Building on the first lecture, Jung explains the psychology of the first 4 chakras: the muladhara, swatistana, manipura and anahatha. The muladhara, is the symbol of consciousness of the early personal existence (roots). One of the symbols is the elephant which signifies the carrying power.
In the muladhara, the gods are asleep. This includes Kundalini, the sleeping beauty, the possibility of a world yet to come. A mere seed of the future, that man can awake and manifest to potential by awakening Kundalini.
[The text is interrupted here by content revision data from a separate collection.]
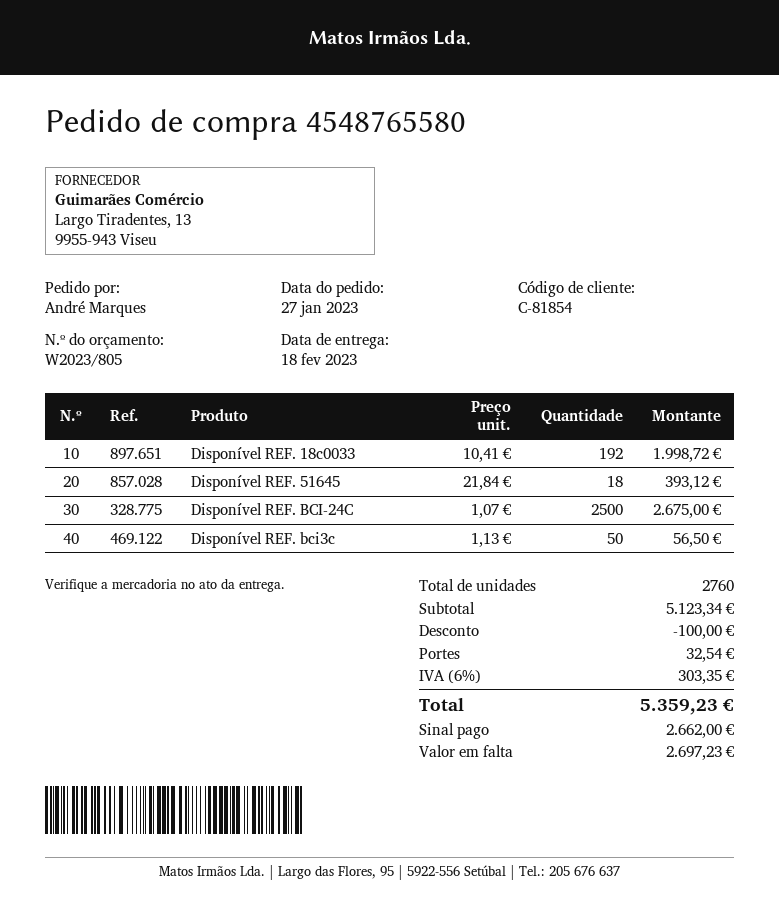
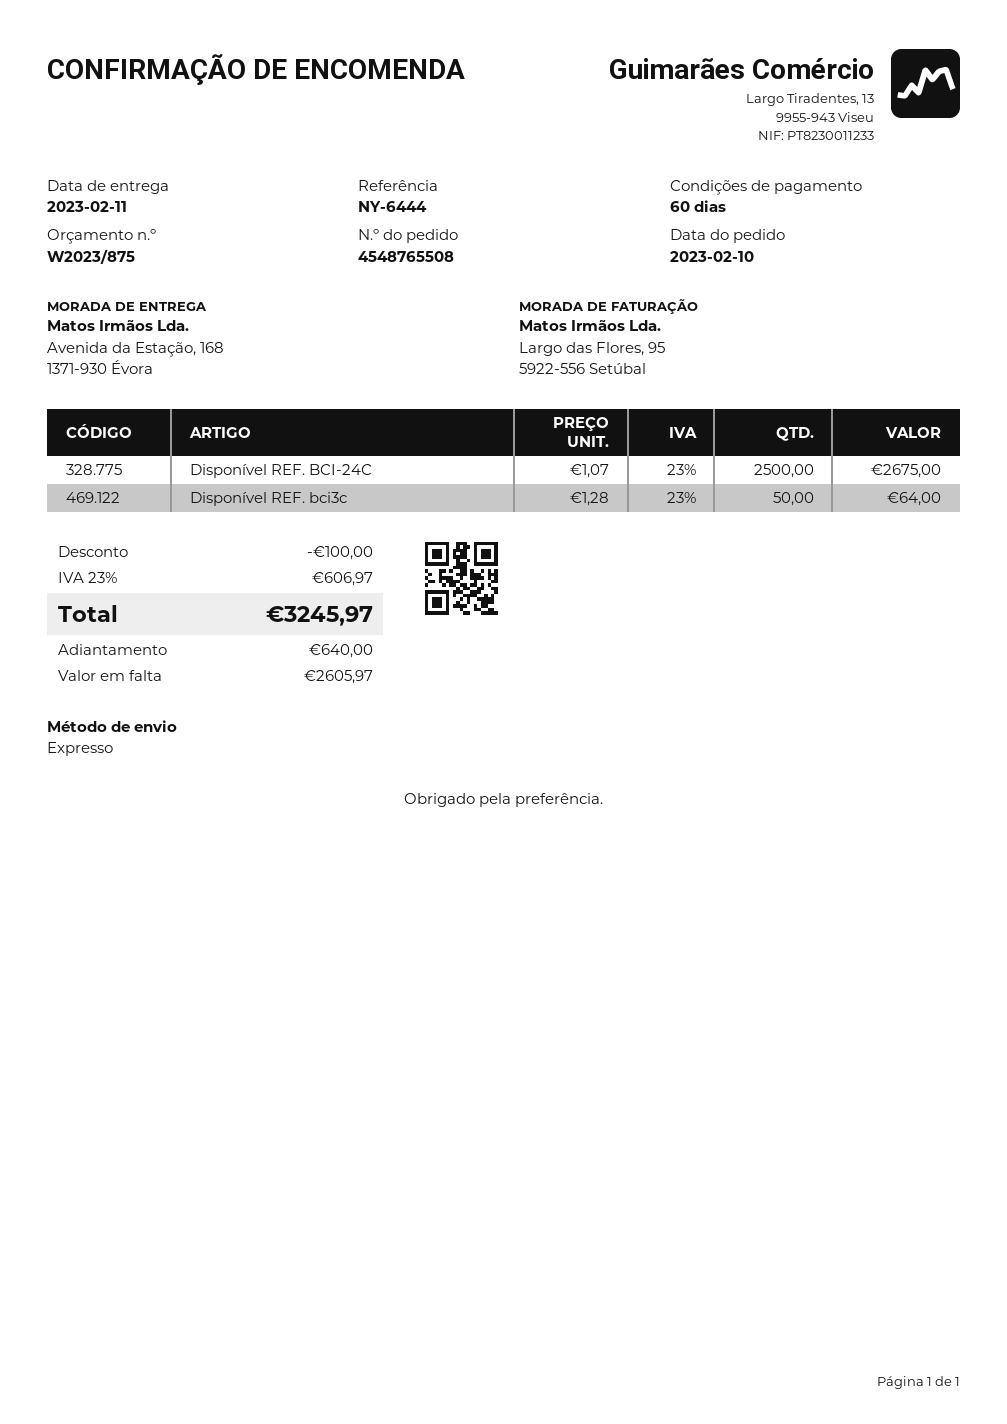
quote number: W2023/805 -> W2023/875
order number: 4548765580 -> 4548765508
order date: 2023-01-27 -> 2023-02-10
delivery date: 2023-02-18 -> 2023-02-11
Disponível REF. 18c0033: 192 x 10.41 = 1998.72 -> none
Disponível REF. 51645: 18 x 21.84 = 393.12 -> none
Disponível REF. bci3c: 50 x 1.13 = 56.50 -> 50 x 1.28 = 64.00
shipping: 32.54 -> none
tax: 6% = 303.35 -> 23% = 606.97
total: 5359.23 -> 3245.97
deposit: 2662.00 -> 640.00
balance: 2697.23 -> 2605.97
The muladhara is the three dimentional world of personal consciousness. Through Kundalini, the impersonal (higher chakras) can be developed through dreams and experiences. However it is essential to have a solid foundation in the rational, three dimensional world. The germ of life (entelechia) can grow out of a solid foundation, for the spark to come out of it through Kundalini needs to be grounded. Man can leave a trace in this world by: believing in this world, making roots, doing the best that one can, and believing in the most absurd things.
People with a problematic nature have a deeper understanding of these worlds because they can see the other sides and can judge by comparison to their own experiences. It is important not to identify with (personalize) with the dreams and Kundalini for they are impersonal and out of the human realm. Personal attachment leads to inflation. Becoming so inflated that you burst is schizophrenia.
In lecture one, Jung spoke of moving from the muladhara (earth) to the swatistana (water), a symbol of conquering the personal world and being reborn into the impersonal world. The manipura (third chakra or solar plexus) represents the sun that rises up out of the water. It is associated with the fullness of jewels, fire, the world of emotions, desire and illusions. The sun can rise into the air, which brings it to the anahatha (fourth or heart chakra).
The anahatha symbolizes the divine self that rises from the emotions, a germ like appearance of the self. It is the ability to reason/judge through the development of the true self (personality), rather than solely reacting to instincts and emotions. This is not to be confused with the ego, a disconnected version of the true self that sits deep down in the muladhara.